CO2-uitstoot nieuwe personenauto's in Nederland voor tweede jaar op rij gestegen

In bovenstaand is de gemiddelde CO2-uitstoot per kilometer volgens de Europese typegoedkeuring (New European Driving Cycle) weergegeven van de nieuw verkochte personenauto's in Nederland en in de EU als geheel. De daling van de CO2-uitstoot (g/km) van nieuwe personenauto's gedurende een lange periode is recentelijk tot een einde gekomen. In Nederland is de CO2-uitstoot gestegen van 101 g/km in 2015 via 106 g/km in 2016 tot 109 g/km in 2017. De CO2-uitstoot van nieuwe personenauto's in de EU daalde nog van 120 g/km in 2015 naar 118 g/km in 2016, maar is in 2017 vrijwel gelijk gebleven (119 g/km) volgens EEA (2018). Er is dus een extra inspanning nodig om de Europese norm van 95 g/km in 2021 te halen.

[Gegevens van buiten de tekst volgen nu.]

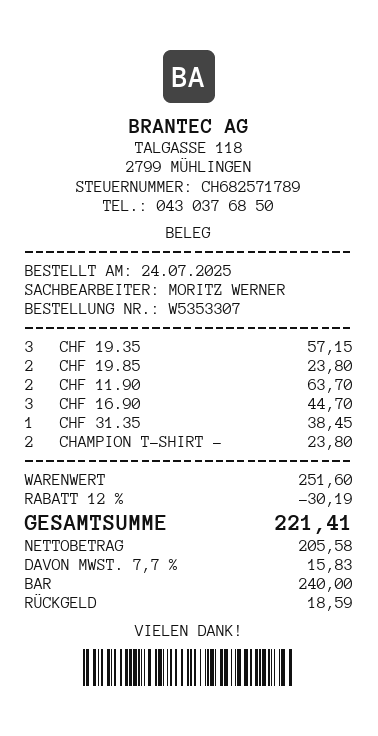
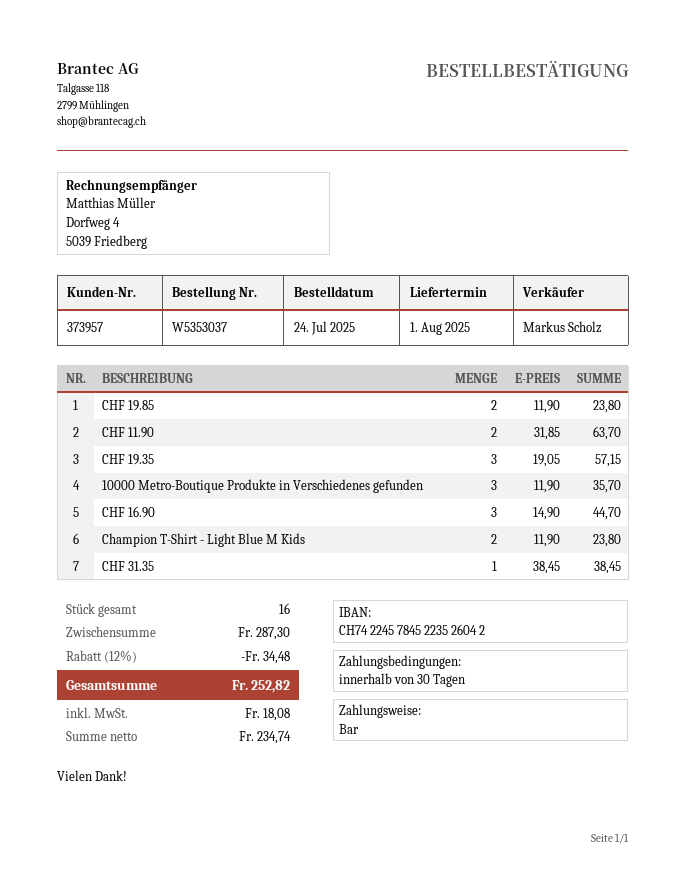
order number: W5353307 -> W5353037
sales rep: MORITZ WERNER -> Markus Scholz
10000 Metro-Boutique Produkte in Verschiedenes gefunden: none -> 3 for 35.70
subtotal: 251.60 -> 287.30
discount: 12% = 30.19 -> 12% = 34.48
net: 205.58 -> 234.74
tax: 15.83 -> 18.08
total: 221.41 -> 252.82

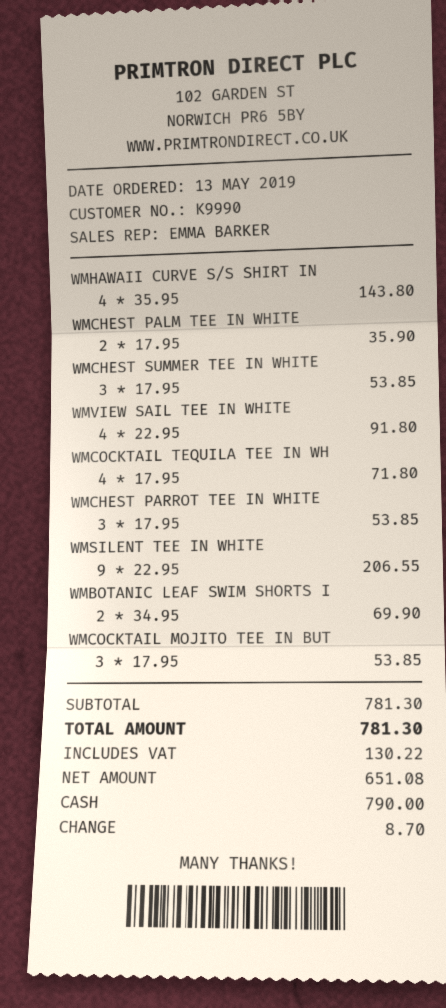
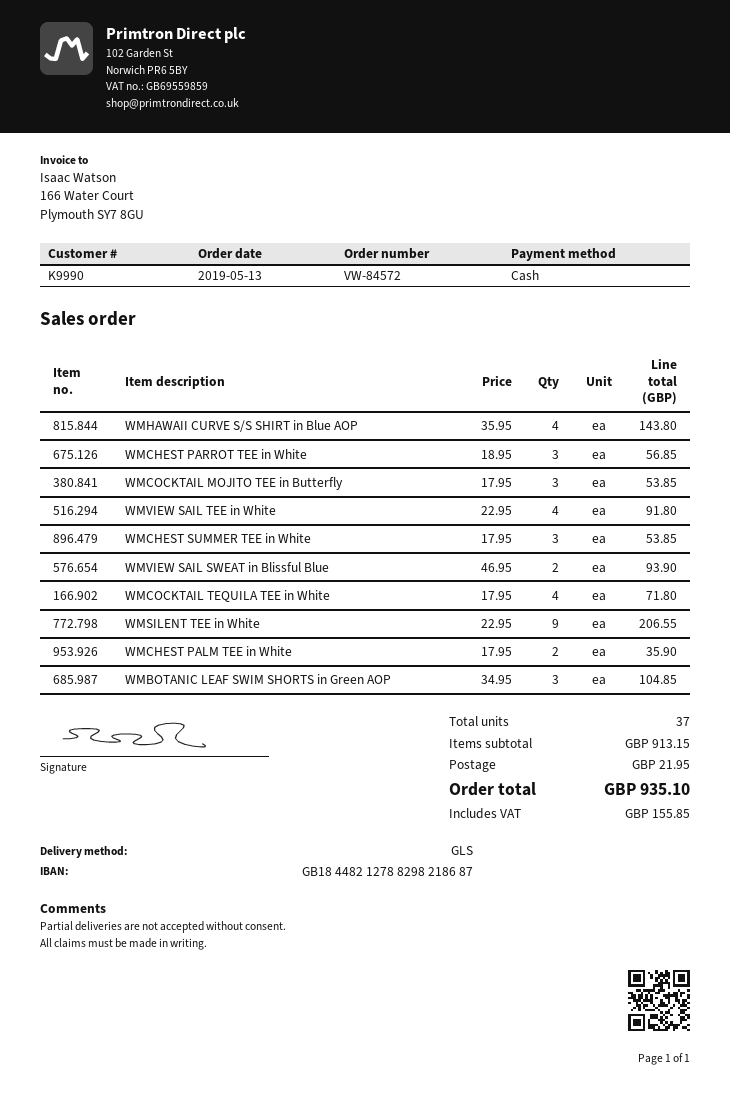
WMCHEST PARROT TEE IN WHITE: 3 x 17.95 = 53.85 -> 3 x 18.95 = 56.85
WMBOTANIC LEAF SWIM SHORTS I: 2 x 34.95 = 69.90 -> 3 x 34.95 = 104.85
WMVIEW SAIL SWEAT in Blissful Blue: none -> 2 x 46.95 = 93.90
subtotal: 781.30 -> 913.15
shipping: none -> 21.95
tax: 130.22 -> 155.85
total: 781.30 -> 935.10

Nederland was van 2013 tot en met 2015 koploper in de EU: nergens anders werden zoveel zuinige auto's verkocht en lag de gemiddelde CO2-uitstoot van nieuwe auto's zo laag als in Nederland. In 2017 is Nederland op het lijstje van landen met laagste gemiddelde CO2-uitstoot van nieuwe auto's gedaald naar de vijfde plaats (JATO 2018). De oorzaken om hoog op dit lijstje te staan verschillen echter. Zo wordt het gebruik van (semi-)elektrische auto's in Noorwegen ruimhartig gesubsidieerd, zijn er in Nederland en Denemarken (afnemende) fiscale voordelen voor deze voertuigtypen (JATO 2017) en zullen de marktaandelen van de kleine autosegmenten in Portugal en Griekenland die beide tot de top 5 behoren waarschijnlijk groter zijn dan in de andere drie landen.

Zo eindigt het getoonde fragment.